Sicuramente un grosso aiuto in questa direzione arrivò dall’istruzione, poiché già nella prima metà del Novecento, nelle famiglie borghesi si stava diffondendo la consuetudine di consentire anche alle ragazze di frequentare le scuole superiori negli istituti pubblici. E’ in questo contesto che si inserisce l’aumento di nomi femminili legati alla produzione letteraria, tanto da non essere più considerate dei casi isolati, ma delle voci degne di essere ascoltate tanto quanto quelle dei colleghi uomini. D’altronde quelli erano anche gli anni in cui in Inghilterra consolidava sempre di più la sua autorità in materia di letteratura e saggistica Virginia Woolf che, in Una stanza tutta per sè aveva scritto che “una donna deve avere soldi e una stanza tutta per sé per poter scrivere”. E i cambiamenti sociali in atto all’epoca iniziavano a mettere le donne in condizione di avere entrambe le cose.
Una voce fuori dal coro
L’Italia dunque non rimase priva di scrittrici, e il loro apporto inizia a farsi sentire forte e chiaro: nomi come Elsa Morante, Grazia Deledda o Matilde Serao iniziano a circolare negli ambienti della cultura dell’epoca, ed è questo il contesto in cui si inserisce Sibilla Aleramo. Nel 1902 abbandona il marito e l’amatissimo figlio per trasferirsi a Roma, e fuggire da una realtà opprimente e provinciale; grazie a questa decisione inizierà il suo cammino verso l’affermazione e l’emancipazione, diventando portavoce del femminismo in Italia su due fronti: la letteratura e le battaglie sociali come la rivendicazione del diritto di voto e la parità tra i sessi.

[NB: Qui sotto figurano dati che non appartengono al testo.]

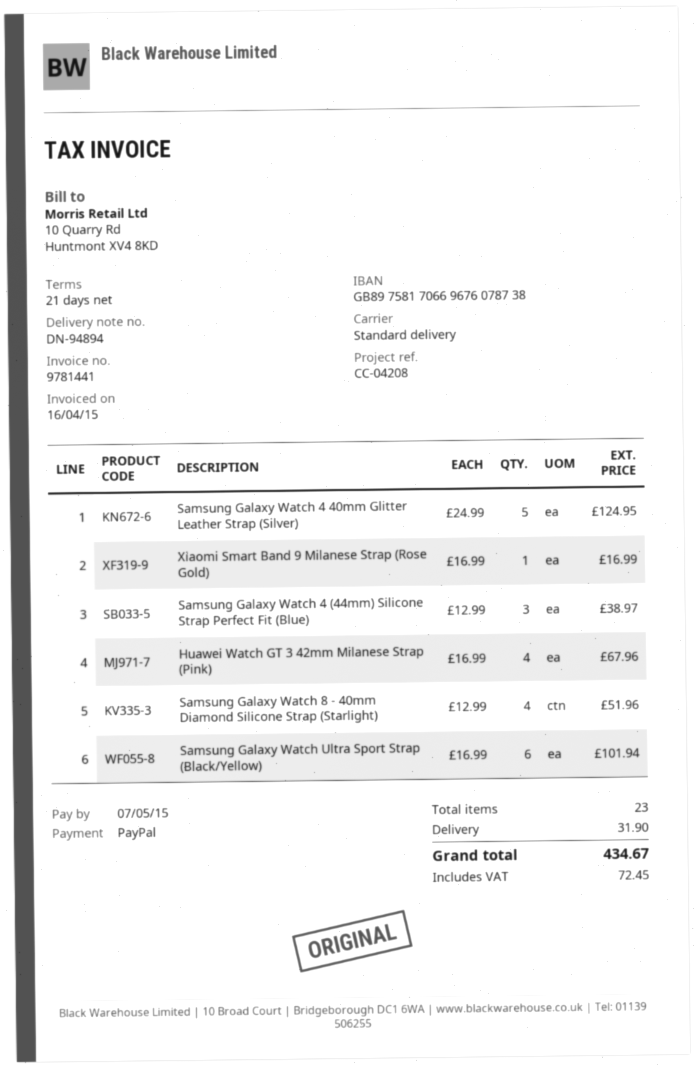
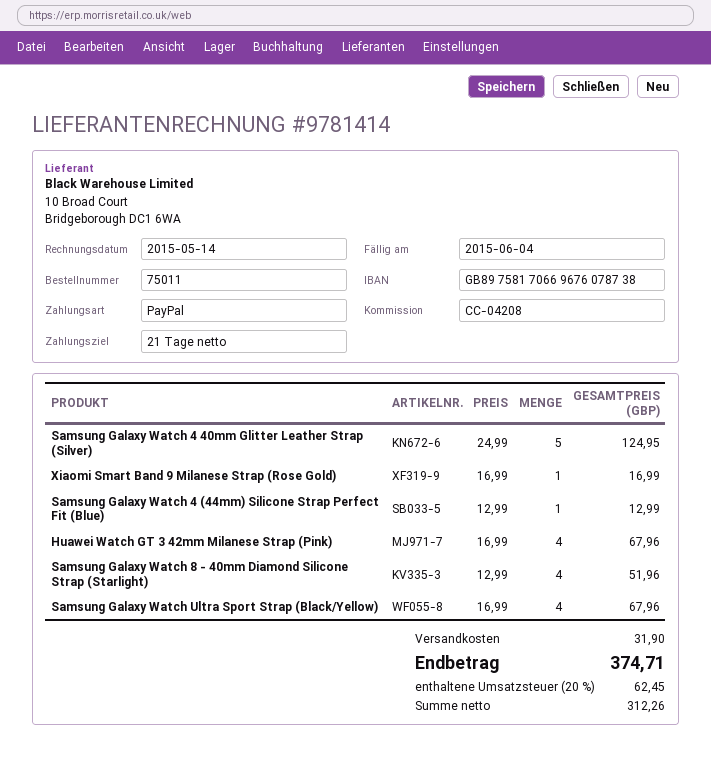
invoice number: 9781441 -> 9781414
invoice date: 2015-04-16 -> 2015-05-14
due date: 2015-05-07 -> 2015-06-04
Samsung Galaxy Watch 4 (44mm) Silicone Strap Perfect Fit (Blue): 3 x 12.99 = 38.97 -> 1 x 12.99 = 12.99
Samsung Galaxy Watch Ultra Sport Strap (Black/Yellow): 6 x 16.99 = 101.94 -> 4 x 16.99 = 67.96
tax: 72.45 -> 62.45
total: 434.67 -> 374.71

La scrittura di Sibilla Aleramo è fortemente autobiografica, con i suoi numerosi amori passionali e tormentati – uno su tutti, quello col poeta de “I canti orfici” Dino Fontana – dirompente e desiderosa di affermare la propria identità e il diritto alla libertà di essere. In ogni parola che scrive analizza le più profonde sfaccettature dell’animo femminile e della vita familiare, rivendicando sempre il coraggio di scegliere il proprio destino ad ogni costo. Autobiografico è il romanzo Una donna, pubblicato nel 1906, grande successo in Italia e nel mondo, che la fece entrare di diritto nell’Olimpo degli autori italiani più influenti dell’epoca.
Da donna passionale quale era, visse anche l’impegno politico con intensità, abbracciando l’ideale comunista, ma senza però mai mettere da parte il suo amore per la scrittura: nel 1927 pubblicò la sua seconda opera più importante, Amo, dunque sono, una raccolta di lettere mai spedite, scritte a Giulio Parise, con il quale ebbe una relazione.
Questa coerenza negli ideali di una vita la accompagnò fino alla fine, che sopraggiunse a Roma il 13 gennaio del 1960, dopo una lunga malattia.
Sibilla Aleramo riposa presso il cimitero del Verano, prima vera portavoce del dibattito sulla questione femminile in Italia, capace di rendere la propria stessa esistenza un’opera letteraria, nata libera e rimasta libera, fino all’ultimo giorno.